The Silicon Valley-based firm, which registered exits of nearly $900 million last year from its two top bets – Oyo, and partly from Byju’s, has till date deployed about $750 million in India across two dedicated funds and its global arm.
Lightspeed’s typical first cheque is $1-$3 million depending on the stage of the business as well as competitive dynamics in the aggressive early-stage deal-making market.
Bejul Somaia, partner, Lightspeed Venture Partners told ET that global Limited Partners (LPs), or sponsors in funds, still view India as a discretionary asset class. “LPs are still inclined to be selective… that said, there is a broad belief in the digital opportunity in India,” he said, commenting on the overall fundraising process. The new fund, which will continue to back early-stage startups, will start deploying capital in the last quarter of calendar year 2020. Last month, Sequoia Capital India raised $1.35 billion to deploy in India and Southeast Asia. In 2015, Lightspeed raised its first India-dedicated fund of $135 million, followed by a second fund of $175 million in 2018.
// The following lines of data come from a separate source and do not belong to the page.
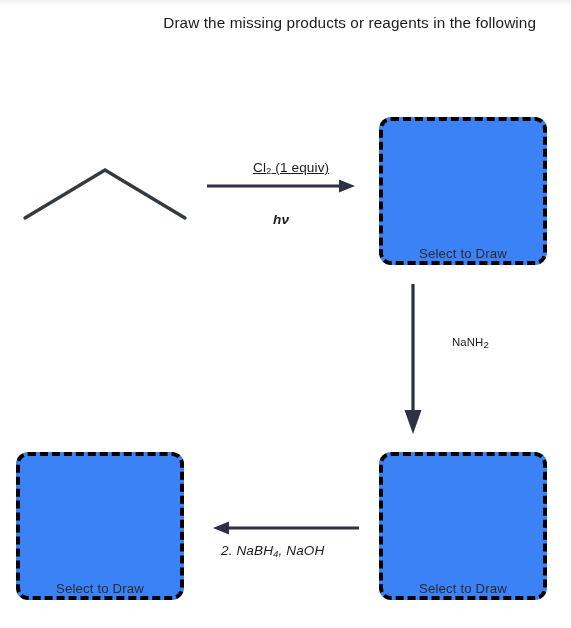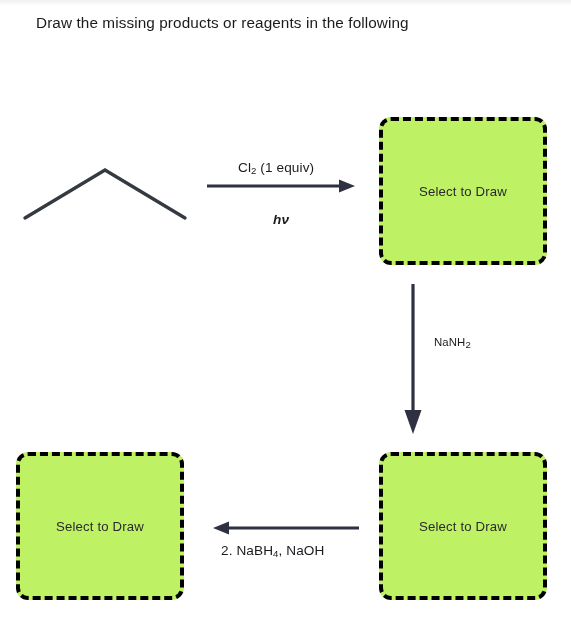--- a/index.html
+++ b/index.html
@@ -37,7 +37,7 @@
     left: 36px;
     top: 11px;
     width: 500px;
-    text-align: left;
+    text-align: right;
     font-size: 15.3px;
     line-height: 24px;
     color: #1b1b1f;

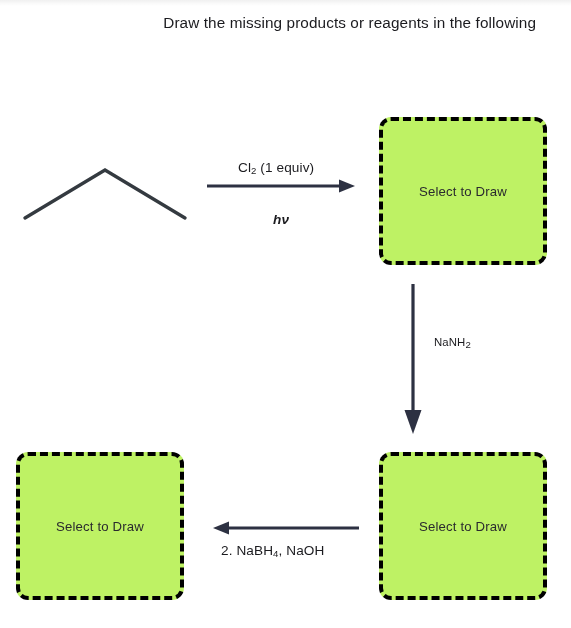--- a/index.html
+++ b/index.html
@@ -100,7 +100,7 @@
     position: relative;
     top: 2px;
   }
-  #reagent-step1-above { left: 238px; top: 160px; }
+  #reagent-step1-above { left: 253px; top: 160px; text-decoration: underline; }
   #reagent-step1-below { left: 273px; top: 212px; font-weight: 600; font-style: italic; }
   #reagent-step2-side  { left: 434px; top: 336px; font-size: 11.4px; }
   #reagent-step3-above { left: 215px; top: 493px; }

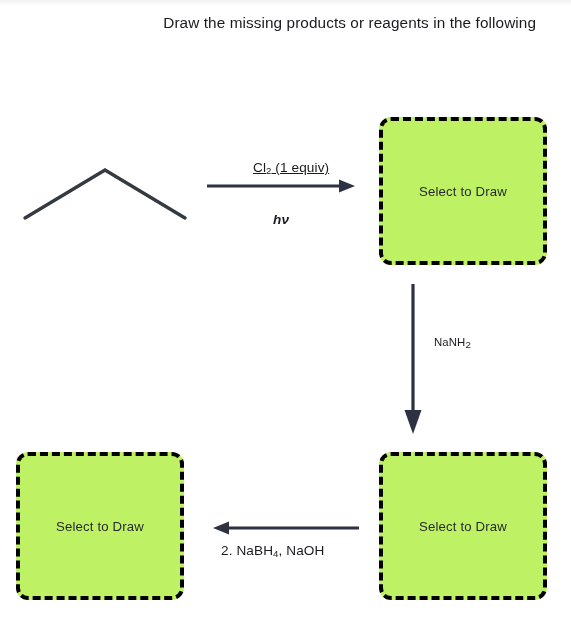--- a/index.html
+++ b/index.html
@@ -57,9 +57,9 @@
     border-radius: 12px;
     box-sizing: border-box;
     display: flex;
-    align-items: center;
+    align-items: flex-end;
     justify-content: center;
-    background: #bef264;
+    background: #3b82f6;
   }
   .draw-box-label {
     font-size: 13.2px;

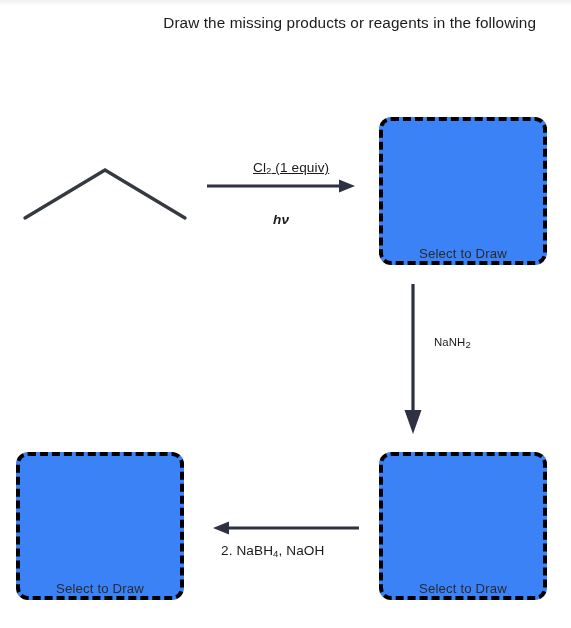--- a/index.html
+++ b/index.html
@@ -102,7 +102,7 @@
   }
   #reagent-step1-above { left: 253px; top: 160px; text-decoration: underline; }
   #reagent-step1-below { left: 273px; top: 212px; font-weight: 600; font-style: italic; }
-  #reagent-step2-side  { left: 434px; top: 336px; font-size: 11.4px; }
+  #reagent-step2-side  { left: 452px; top: 336px; font-size: 11.4px; }
   #reagent-step3-above { left: 215px; top: 493px; }
   #reagent-step3-below { left: 221px; top: 543px; }
 </style>

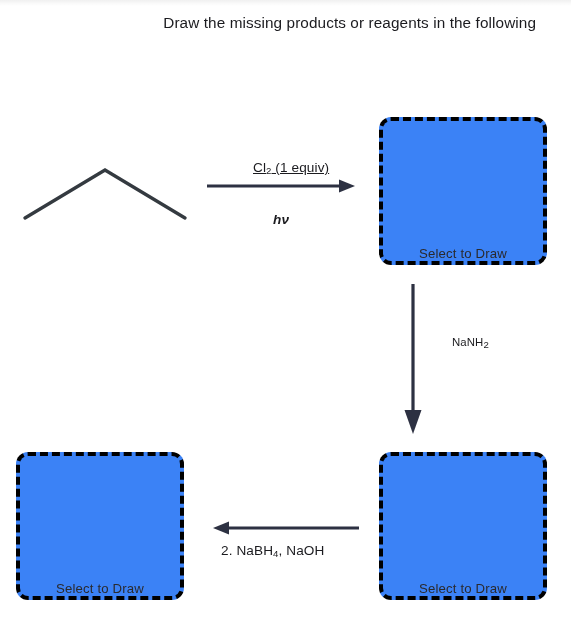--- a/index.html
+++ b/index.html
@@ -104,7 +104,7 @@
   #reagent-step1-below { left: 273px; top: 212px; font-weight: 600; font-style: italic; }
   #reagent-step2-side  { left: 452px; top: 336px; font-size: 11.4px; }
   #reagent-step3-above { left: 215px; top: 493px; }
-  #reagent-step3-below { left: 221px; top: 543px; }
+  #reagent-step3-below { left: 221px; top: 543px; font-style: italic; }
 </style>
 </head>
 <body>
“The size of our fundraises was proportionate to the early-stage opportunity at that time…also, as a global firm…we have several funds to double down our commitment should the opportunity present itself,” Dev Khare, partner, Lightspeed said. In April, Lightspeed announced the closing of three new global funds totalling $4.2 billion.
Exits in India
Earlier this month, Lightspeed portfolio company Byju’s bought smaller ed-tech startup WhiteHat Jr for $300 million in cash. “Most acquisitions in any economy come from local buyers. In the past, there haven’t been many scaled companies that could make these offers. Now, we are seeing companies get to scale in India. Reliance (Industries) could potentially become one of those buyers as well,” Hemant Mohapatra, partner, Lightspeed said.
The Covid-19 pandemic has forced businesses to cut down on excessive cash burn and build slowly but profitably.
“A lot of companies are structurally and economically stronger now than six months ago. They may be a little smaller but far healthier,” Somaia said. For young companies, regulatory curbs about picking up investments from China, one of the largest backers for Indian businesses, coupled with the largest Indian conglomerate Reliance Industries aggressively doubling down on technology businesses, has also proved stressful.